Re: Making Implicit C-E work. from Roberto Peon on 2014-05-15 (ietf-http-wg@w3.org from April to June 2014)

From: Roberto Peon <grmocg@gmail.com>
Date: Wed, 14 May 2014 19:08:59 -0700
To: Martin Thomson <martin.thomson@gmail.com>
Cc: Johnny Graettinger <jgraettinger@chromium.org>, Matthew Kerwin <matthew@kerwin.net.au>, C.Brunhuber@iaea.org, HTTP Working Group <ietf-http-wg@w3.org>, K.Morgan@iaea.org
Message-ID: <CAP+FsNeh8YvZE2zq_sSCKVZDAoqq_Ro7MLzoWwwNY8by68yXSg@mail.gmail.com>
A site can always simply RST every stream that has that bit set, I suppose.

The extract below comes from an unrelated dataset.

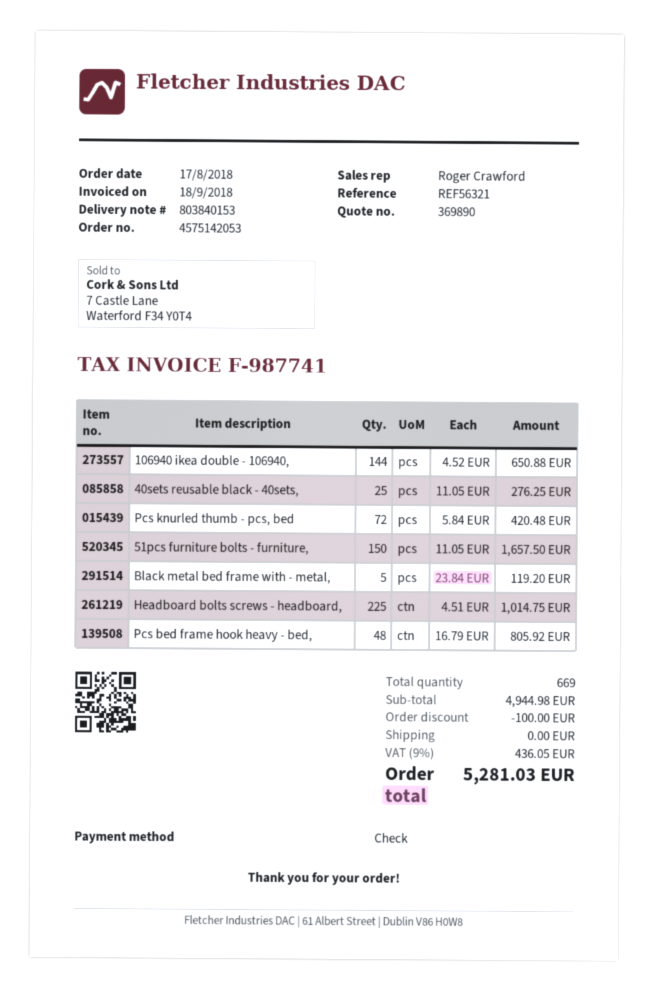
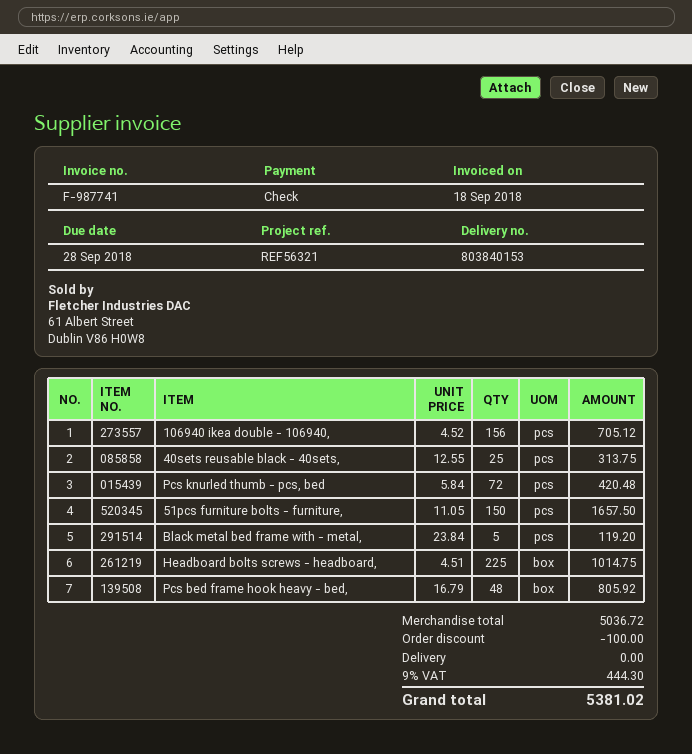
106940 ikea double - 106940,: 144 x 4.52 = 650.88 -> 156 x 4.52 = 705.12
40sets reusable black - 40sets,: 25 x 11.05 = 276.25 -> 25 x 12.55 = 313.75
subtotal: 4944.98 -> 5036.72
tax: 9% = 436.05 -> 9% = 444.30
total: 5281.03 -> 5381.02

It would have the effect of killing the feature, but that would be a
reasonable compromise to ensure reliability.

-=R


On Wed, May 14, 2014 at 6:48 PM, Martin Thomson <martin.thomson@gmail.com>wrote:

> Yep, it's several orders of magnitude more memory, worst case, than not
> decompressing. Which seems like it might well be the corner case.
>
> But misbehavior, or simple overloading, have relatively straightforward
> detection and mitigation techniques.  Well behaved clients, which form the
> bulk of everyday requests, should require a minimal commitment to support.

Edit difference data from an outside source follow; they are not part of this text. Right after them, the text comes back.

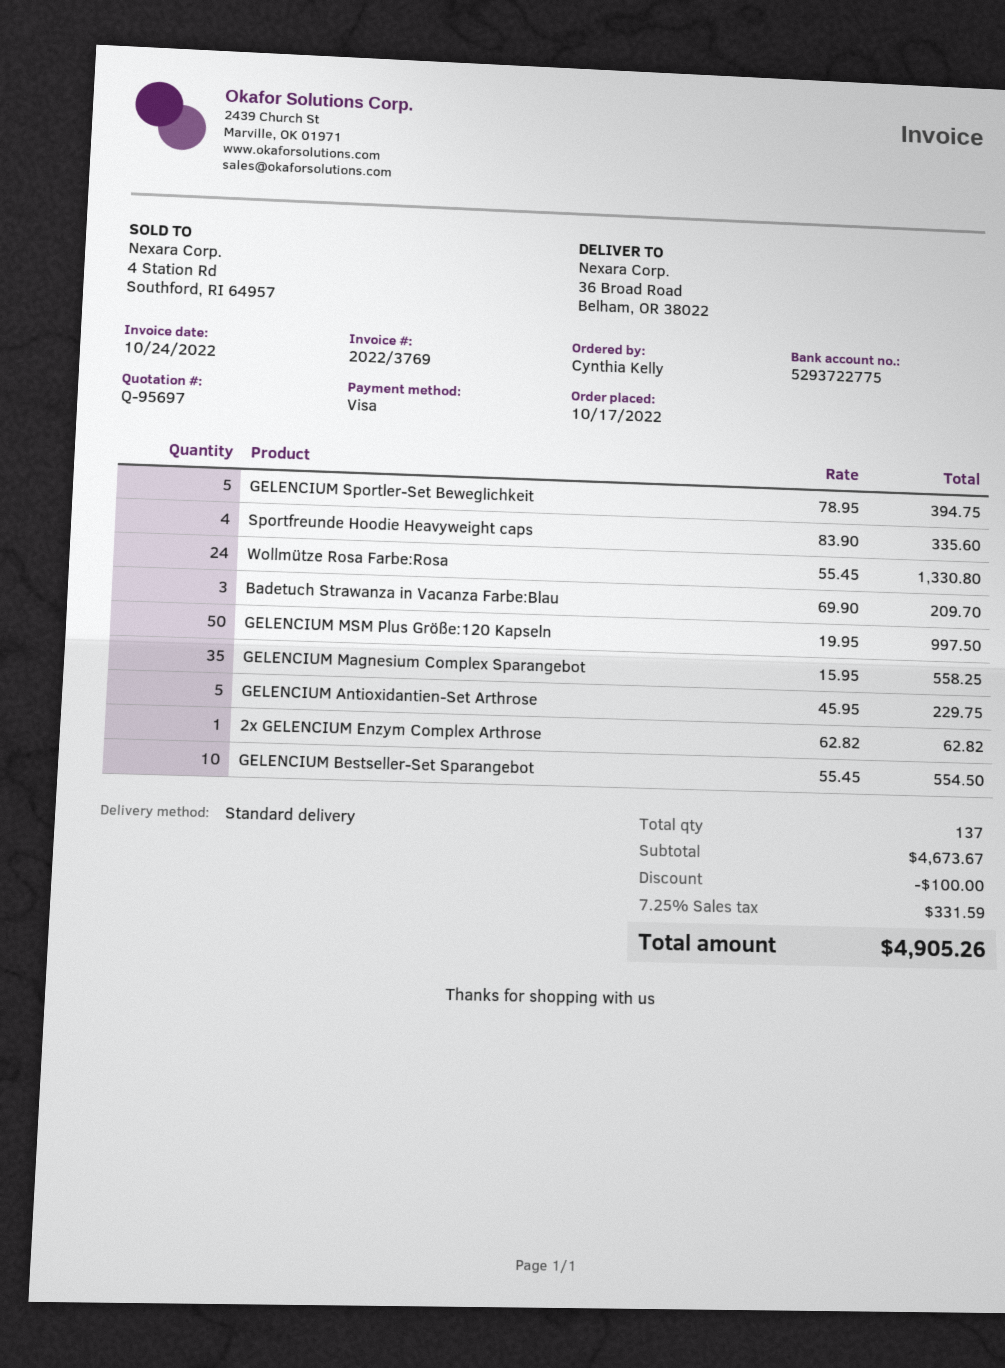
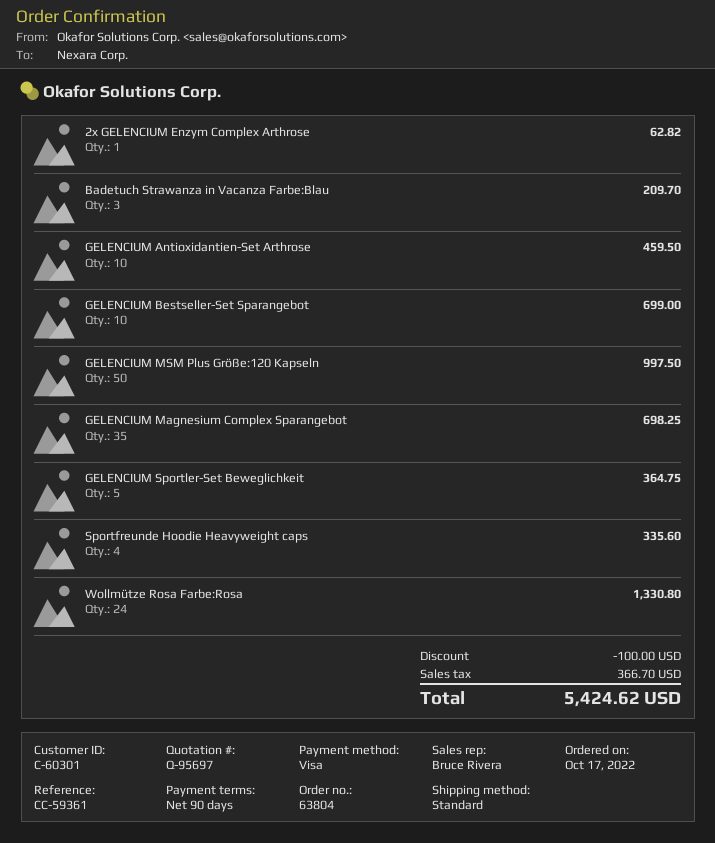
GELENCIUM Sportler-Set Beweglichkeit: 5 for 394.75 -> 5 for 364.75
GELENCIUM Magnesium Complex Sparangebot: 35 for 558.25 -> 35 for 698.25
GELENCIUM Antioxidantien-Set Arthrose: 5 for 229.75 -> 10 for 459.50
GELENCIUM Bestseller-Set Sparangebot: 10 for 554.50 -> 10 for 699.00
tax: 331.59 -> 366.70
total: 4905.26 -> 5424.62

> I doubt that you would have much more than 100k open streams requiring
> decompression, even with a total pool of 10 million connections. A few
> Gbytes is hardly a major capital outlay.
>
> Maybe I'm completely wrong, and you can prove it, but those numbers just
> don't scare me that much.
>
> I am down with Matthew's suggestion here to lift the MUST. Though I note
> that there are cases where this places an intermediary between a rock and a
> hard place in terms of conflicting requirements. Maybe we can note that an
> intermediary /could/ decompress and leave the normative text out of it.

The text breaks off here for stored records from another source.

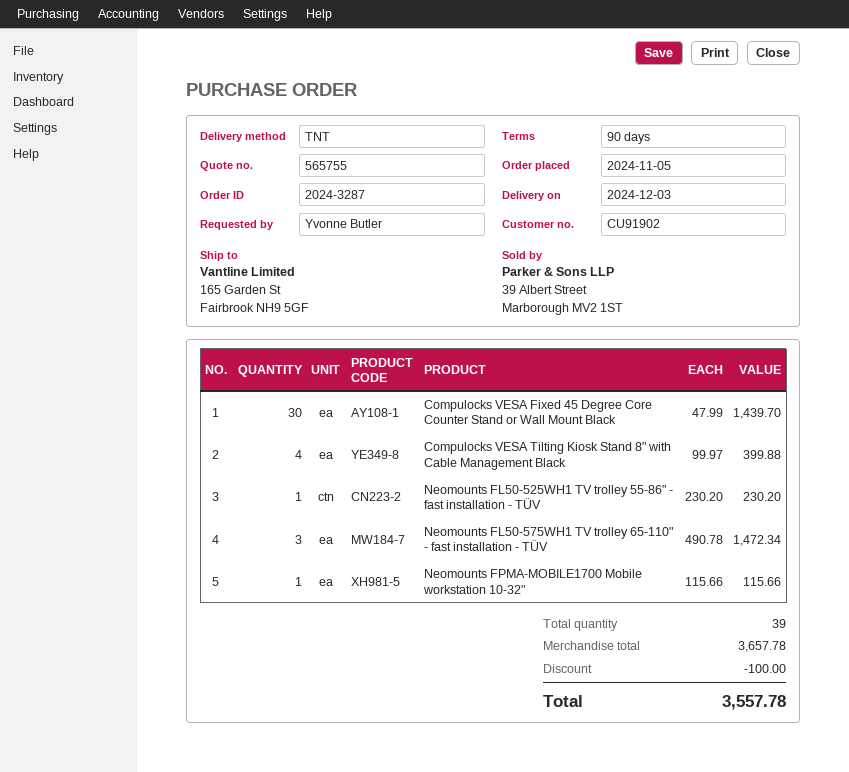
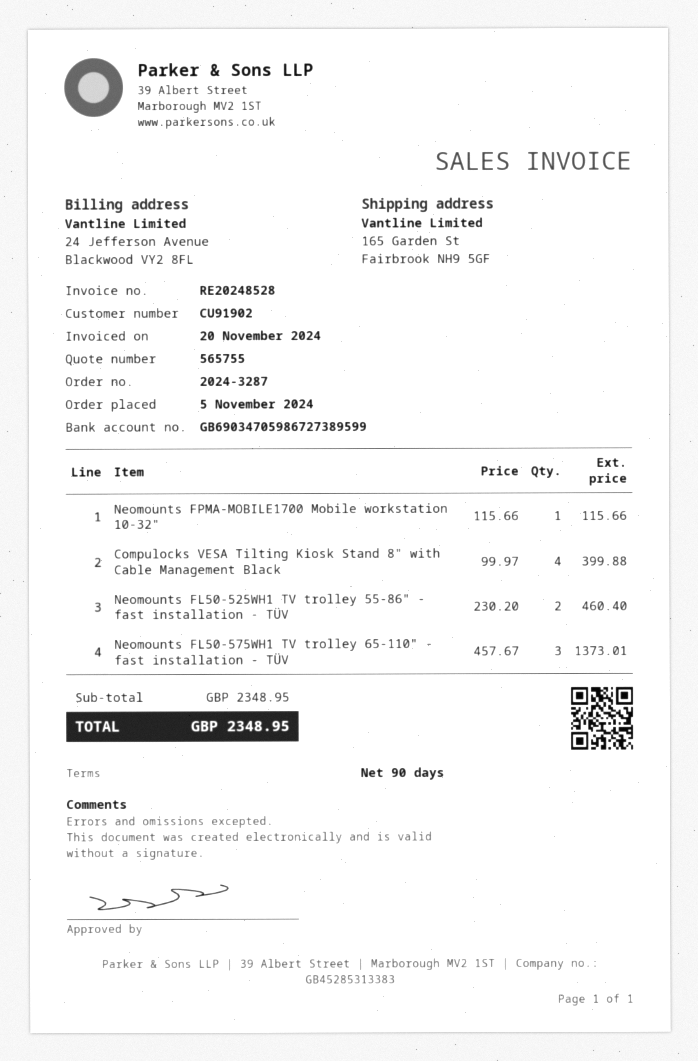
Compulocks VESA Fixed 45 Degree Core Counter Stand or Wall Mount Black: 30 x 47.99 = 1439.70 -> none
Neomounts FL50-525WH1 TV trolley 55-86" - fast installation - TÜV: 1 x 230.20 = 230.20 -> 2 x 230.20 = 460.40
Neomounts FL50-575WH1 TV trolley 65-110" - fast installation - TÜV: 3 x 490.78 = 1472.34 -> 3 x 457.67 = 1373.01
subtotal: 3657.78 -> 2348.95
discount: 100.00 -> none
total: 3557.78 -> 2348.95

> On May 14, 2014 3:58 PM, "Roberto Peon" <grmocg@gmail.com> wrote:
>
>> inflate size-computation is: (1 << windowBits) + 1440*2*sizeof(int)
>> windowBits can be as large as 15, thus at least 44k
>>
>> So, we have each stream potentially allocating and keeping around 44k,
>> and an unbounded or large number of streams.
>>
>> The client can largely decide how many streams to create and it can
>> (guaranteed) leave them idle for as long as it wants (until the proxy
>> finally closes the stream).
>> Yes, the server can reduce the max parallelism, but then the protocol is
>> not doing what it was intended to do.
>>
>> With 100 streams, we're talking about 4.22 megabytes of uncontrolled
>> buffer.
>> That is *WAY* more than the typical static-cost for a connection, which
>> the server can otherwise control to a few bytes, and perhaps two orders of
>> magnitude larger than typical/desired in-use costs for a connection.
>>
>> Even better, the proxy may be forced into this scenario because of flow
>> control, when it is unable to forward bytes onward to the destination.
>> -=R
>>
>>
>> On Wed, May 14, 2014 at 2:18 PM, Martin Thomson <martin.thomson@gmail.com
>> > wrote:
>>
>>> Maybe someone needs to use small words or something, but to me, this DoS
>>> claim is this far poorly supported in fact from my reading.
>>>
>>> Assuming that you employ flow control, the only commitment an
>>> intermediary makes when decompressing is the decompression context for each
>>> stream. That is bounded in size too. That might be larger than people might
>>> like, but I'm not all that excited about a new protocol that is more
>>> expensive to operate than an old one in some corner case.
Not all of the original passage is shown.